# [Action item]
Whatever appears in the records, retype it exactly, except for the pictures.

Collected data:
==*==

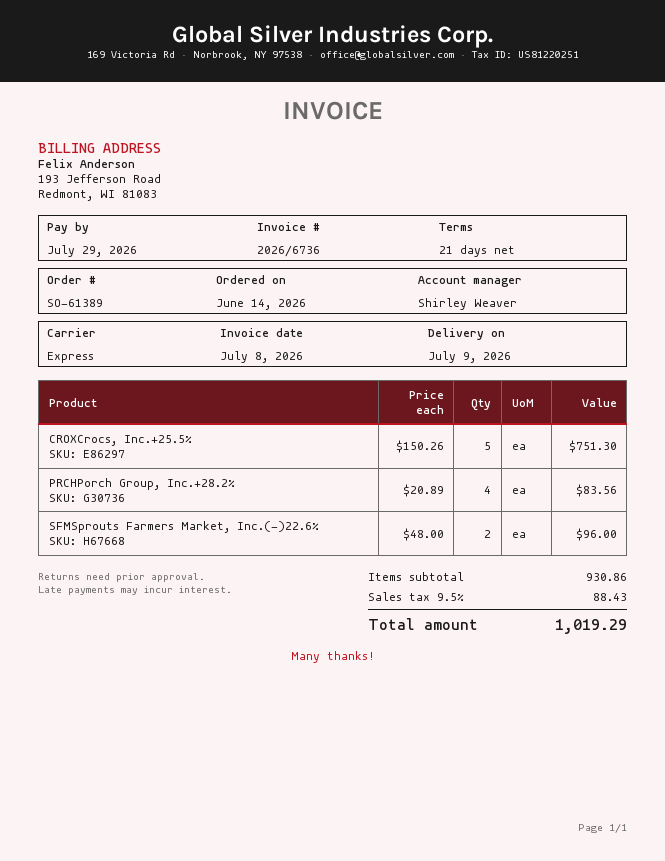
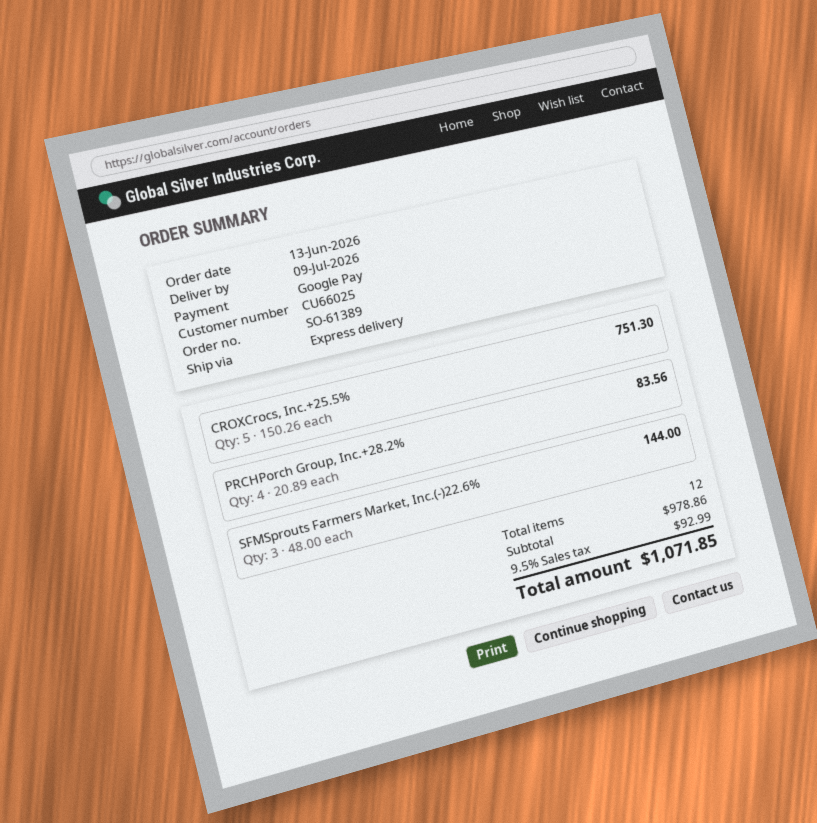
order date: 2026-06-14 -> 2026-06-13
SFMSprouts Farmers Market, Inc.(-)22.6%: 2 x 48.00 = 96.00 -> 3 x 48.00 = 144.00
subtotal: 930.86 -> 978.86
tax: 9.5% = 88.43 -> 9.5% = 92.99
total: 1019.29 -> 1071.85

==*==

# [Solution to the problem]
order date: 2026-06-14 -> 2026-06-13
SFMSprouts Farmers Market, Inc.(-)22.6%: 2 x 48.00 = 96.00 -> 3 x 48.00 = 144.00
subtotal: 930.86 -> 978.86
tax: 9.5% = 88.43 -> 9.5% = 92.99
total: 1019.29 -> 1071.85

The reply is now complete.